StorageExperts · ‎09-11-2023

Today’s AI and other data-intensive applications demand file storage that has fast, predictable, and sustainable performance for massive data volumes. Discover how HPE GreenLake for File Storage meets that demand.

–By David Yu, HPE Storage Product Marketing

Very soon, the current trajectory of technology will make artificial intelligence (AI) mainstream. Major businesses and organizations across industries will leverage AI and other data-intensive applications to secure faster innovation, time to market, and competitive advantage. On the consumer side, more generative AI apps and services similar to ChatGPTs will be widely available to consumers via the internet.

Enabling these trends are faster, more powerful computing and file storage resources that can meet the demands of AI. There are vast quantities of file data to be processed and plentiful insights to be gleaned from that data. But to capture those benefits, you need not only high-speed, GPU-based servers but also ultra-fast file storage to feed data to those servers and store their output.

In our current blog series, we’ve addressed the requirement for enterprise performance at scale from file storage systems and shown how HPE GreenLake for File Storage fully meets that requirement. In this blog, we’ll dive deeper into the technical details of just how this architecture enables performance at scale.

Fast storage media alone can’t ensure performance

Start with the basics. To get fast performance, you of course need fast storage media. But not only fast storage media. Any storage company can buy fast, off-the-shelf components and sell them to customers willing to pay. Much more important is how the media is used: an ineffective storage architecture and growing system overhead can easily throttle the performance of fast media.

Some storage vendors try to achieve affordable performance via tiering, with spinning storage media as a lower-cost tier. The trade-off is that your data accessible with fast performance is limited by the flash tier, and performance for data on the lower-cost tier is degraded because of the inherent rotational delay introduced by spinning disks. And tiers create still more problems, as data must be moved between faster and slower storage, which means constant tuning. As all that overhead accumulates, legacy file storage can’t guarantee that you will be able to access and store the right data in the right place, at the right time, and with the right performance.

By contrast, HPE GreenLake for File Storage delivers consistent, linear performance scaling while overhead remains flat. With all-NVMe storage media for blazing-fast speed – and with no storage tiers – you get the fastest performance all the time. Now, you may ask, how does it do that?

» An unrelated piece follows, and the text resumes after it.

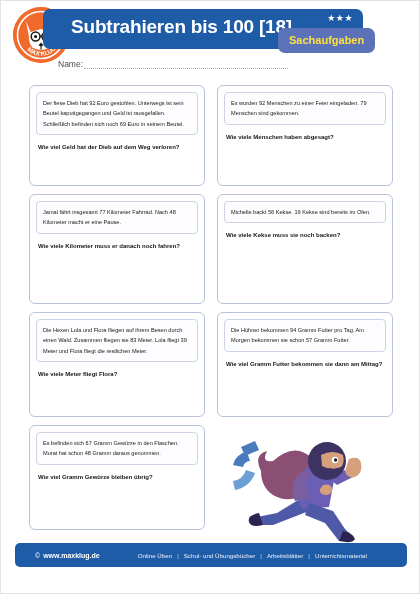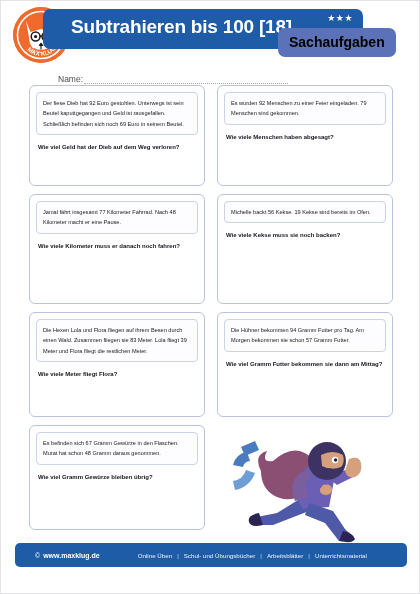"Sachaufgaben" .badge { color: #000000 -> #fde047; font-size: 14px -> 11px }
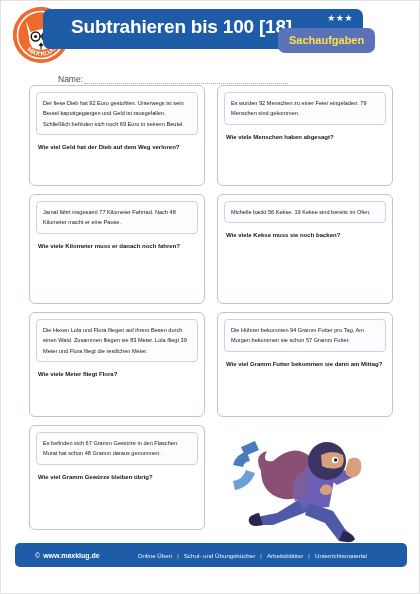"Name:" .name-label { margin-top: 15px -> none }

An architecture designed for fast performance at exabyte scale

HPE GreenLake for File Storage is designed from the ground up for enterprise performance at scale. As described in a previous blog, this kind of performance is more than simply flat-out speed that reaches an unprecedented peak, for an instant in time, across a small data set. Instead, it’s fast, sustained performance that spans the entire scale of your data and doesn’t drop off even when processing extremely high volumes of data.

Think of this kind of performance as a sprinter who can run a marathon at a world-class 100-meter pace. It’s sustained high speed over a long stretch that’s enabled by an architecture designed for exabyte scale. Where legacy NAS infrastructure hits its limits at a certain capacity and slows down, HPE GreenLake for File Storage continues to scale and sustain performance as data capacities grow by leaps and bounds.

Two critical elements make it possible

HPE GreenLake for File Storage delivers enterprise performance at scale by leveraging two key components: VAST Data software with a DASE^TM (Disaggregated Shared Everything) architecture and HPE Alletra Storage MP modular, resilient hardware, which provides for independent scaling of performance and capacity.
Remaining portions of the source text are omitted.